Hier nous avons fêté nous deux ans de vie commune, et tu m'as dit que tu m'aimais, c'était la première fois depuis la fin de ma dépression que tu me disais ces trois mots. Puis tu as enchaîné avec des tas de projets de futur pour nous deux : nos prochaines vacances où u voulais aller te reposer au soleil, mais aussi des projets très lointains, comme une maison, un mariage, des enfants.

Et mon Amour c'est ce dernier mot qui m'effraie. Dans ton emploi tu rencontres tant d'enfants qui sont malheureux, qui souffrent à cause des actions de leurs parents. Tu m'as un jour dit que tes enfants ne souffriraient jamais comme eux, et je veux que tu tiennes ta promesse. Sache par contre que je ne pourrai avoir un rôle dedans, je suis tellement instable que c'est inimaginable les enfants pour moi.

Tu dois me prendre pour une froussarde, qui te quitte par lettre interposé parce que elle a peur de l'engagement. Et c'est vrai que j'ai peur, mais pour toi.

Mais il n'y a pas que ça. Deux ans de vie commune dont près d'un an de dépression, d'ignorance, d'insultes, de disputes et de pleurs, beaucoup trop de pleurs. Tu es quelqu'un de bien Jasper, et tu mérites une fille qui te rende heureuse quelle que soit les circonstances, tu mérites une fille solide, qui pourrait t'épauler dans toutes les étapes de ta vie. Une fille qui n'oscille pas entre euphorie maladive et dépression intense.

Malheureusement c'est mon cas.

Je t'aime tellement, mais parfois ça ne suffit pas.
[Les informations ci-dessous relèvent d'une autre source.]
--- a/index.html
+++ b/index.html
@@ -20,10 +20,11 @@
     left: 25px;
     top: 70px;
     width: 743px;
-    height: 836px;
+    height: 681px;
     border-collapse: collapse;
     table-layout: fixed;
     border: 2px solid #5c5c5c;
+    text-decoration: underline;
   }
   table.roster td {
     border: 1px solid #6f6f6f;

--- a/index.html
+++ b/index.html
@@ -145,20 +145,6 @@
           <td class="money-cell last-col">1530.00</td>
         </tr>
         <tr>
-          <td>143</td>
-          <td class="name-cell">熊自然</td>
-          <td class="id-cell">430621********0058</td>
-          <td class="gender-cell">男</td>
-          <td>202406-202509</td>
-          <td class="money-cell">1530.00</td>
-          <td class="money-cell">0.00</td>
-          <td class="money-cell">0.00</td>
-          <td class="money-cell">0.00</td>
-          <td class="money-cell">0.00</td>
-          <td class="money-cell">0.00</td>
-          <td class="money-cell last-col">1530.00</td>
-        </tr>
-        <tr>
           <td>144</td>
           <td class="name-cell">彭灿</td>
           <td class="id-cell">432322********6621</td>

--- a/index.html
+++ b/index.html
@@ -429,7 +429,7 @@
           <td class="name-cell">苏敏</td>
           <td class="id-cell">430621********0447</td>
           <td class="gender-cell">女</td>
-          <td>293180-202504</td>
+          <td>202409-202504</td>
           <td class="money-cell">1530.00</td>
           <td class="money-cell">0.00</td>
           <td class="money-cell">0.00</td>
Je souffre du syndrome maniaco-dépressif, appelé autrement par le trouble de la bipolarité. Cela explique mes moments très enjoués du départ, et ma dépression sévère qui a suivi. Je suis un traitement : les pilules sur lesquels tu m'as questionné de nombreuses fois. Mais ce syndrome n'est pas contrôlé parfaitement par les médicaments, j'aurai toute ma vie des tendances euphoriques qui se rapproche de la folie ou bien dépressives.

Je ne peux t'obliger à y faire face.

Je ne peux t'obliger à subir mes écarts.

Je ne peux t'obliger à souffrir de notre relation.

Je ne peux t'obliger à avoir un enfant qui risque d'avoir ma maladie, ni d'épouser une fille qui risque de vouloir se suicider deux fois l'an.

Je t'aime et c'est pour cela que je te quitte.

PS : Tu vas me dire que c'est ta décision, que je ne devrais pas choisir à ta place, mais je le fais quand même pour toi. Ne cherche pas à me retrouver, et reconstruis-toi.